Using it is also rather easy – I just grab a pair of shears, snip off a twig, rip off the leaves and chop them up if needed, then use as I’d use regular coriander (or as you’d use laksa leaf in SE Asian cooking). You can even clip the leaves off the bottom of the twig you cut, use those, and put the twig with a few leaves left on top in water to propagate. In fact, the only thing that you may find even moderately difficult about this plant is getting your hands on it to begin with (though you really only need 1 twig). I got rather lucky (and was rather surprised!) when I found a pot in a local nursery last summer, mixed in with other Asian herbs (lemongrass, etc.), but if you can’t find it at your local garden centre, and no locally-shipping suppliers have it, you have another recourse – you can go to an Asian store which has refrigerated vegetable cabinets, and check in there, or ask your local Vietnamese restaurant – if you can find a packet of twigs, you are all set – just take it home, and put them into a glass of water, and … we’ve been over this. You will have roots, and you will have young plants. In fact, remember those cuttings in a glass of water from one of the photos above?

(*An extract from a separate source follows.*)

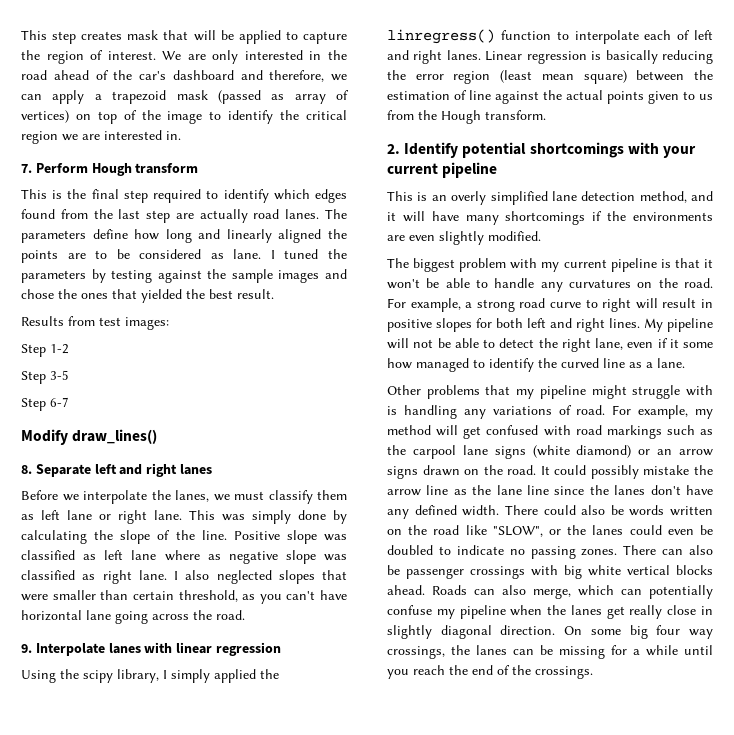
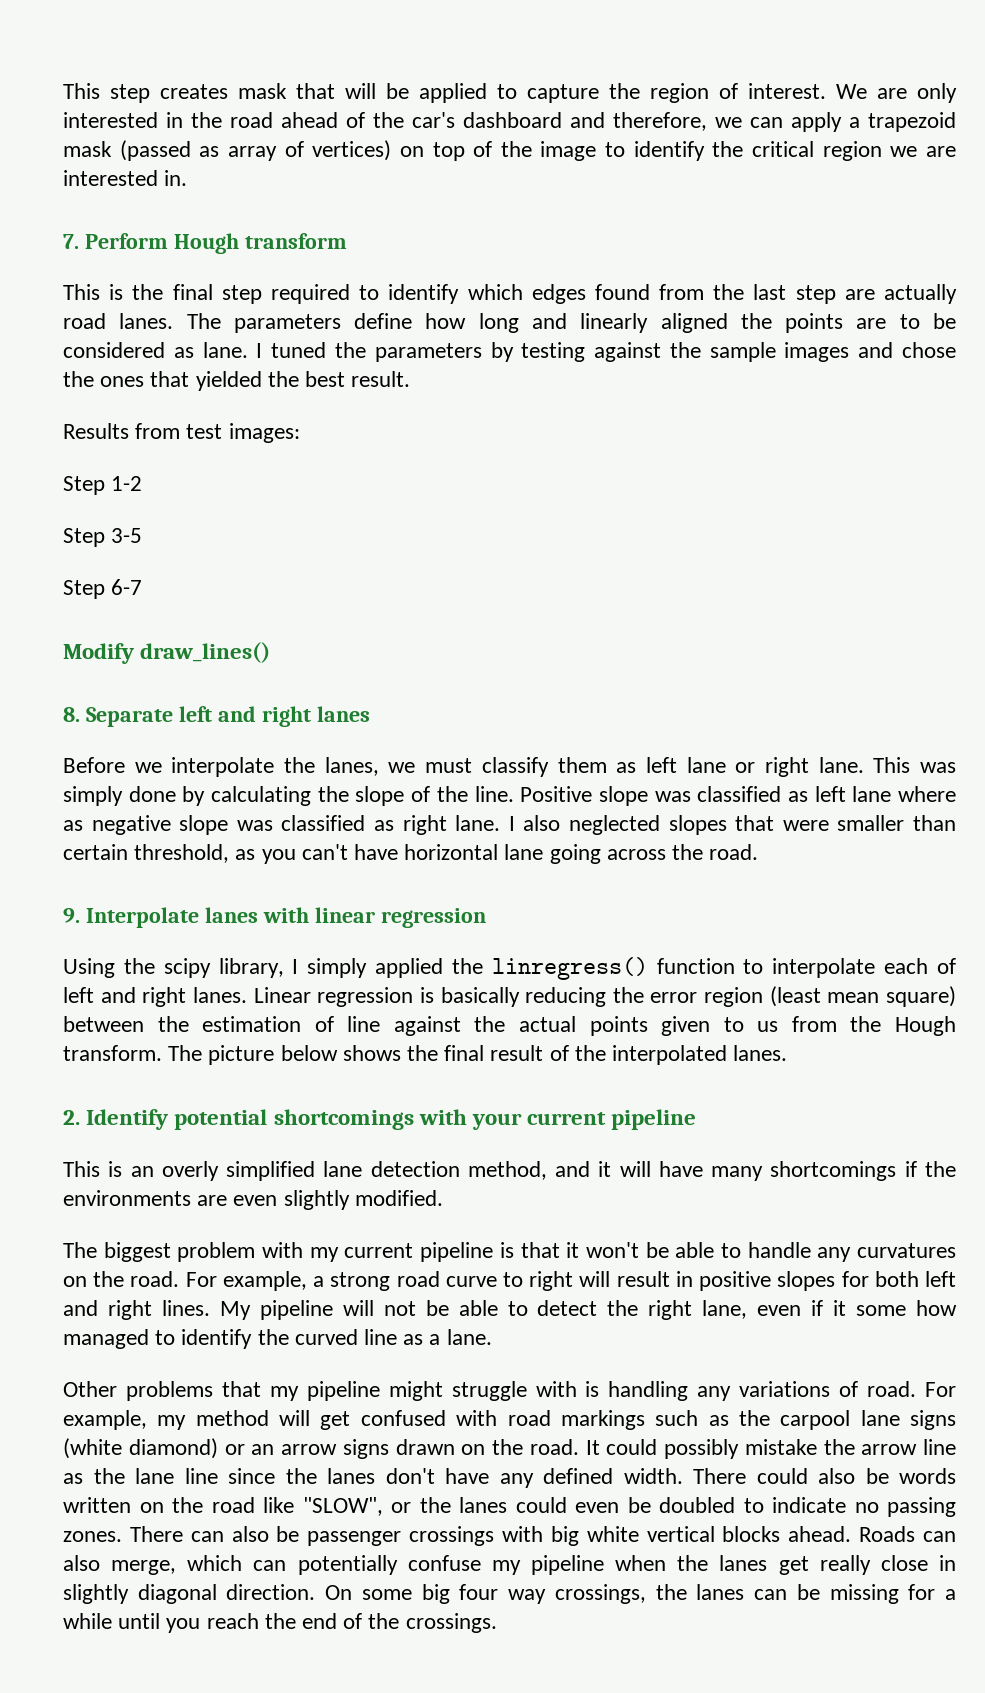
+ The picture below shows the final result of the interpolated lanes.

They’re planted in soil-in-water setup now, and once I see new growth (they look like they are already growing but I have only planted them yesterday and that growth was from being in a glass of water), I will cut them short to encourage them to bush out as I’ve done with the water-and-leca culture pot.
I have heard that excessive sunlight may cause the leaves to go bitter. It hasn’t happened to me yet, since last summer the plant sat under shade of a North-facing porch, and it’s pretty unlikely to occur indoors during the Nordic winter, but I suppose you (or I) shouldn’t stick them outside in full sun come summer. I will probably put at least one pot out on the SE-facing balcony by the side pillar where they will be shaded after the (rather long) morning hours of sunlight, and see how that goes, but as easygoing as Persicaria is, I really don’t foresee any problems. Note – some of the varieties appear to have an attractive dark purplish-green heart-shaped spot on the middles of their leaves. Mine doesn’t seem to have it, but perhaps once it gets more sunlight come summer, that may appear. I do not know whether this is a cultivar or a sun exposure difference, but don’t worry if the plant you get has those.
So, this is it, in short. Plant is awesome and easy to grow, tastes great (unless you are genetically predisposed to taste coriander as soap and then I am sorry for you), and is actually not bad looking as houseplants go. Get one, keep one, rejoyce in the easy availability of coriander-flavored leaves. And to those who area already experiencing spring, I’m envious of you. But only a little, and only till the snow melts off.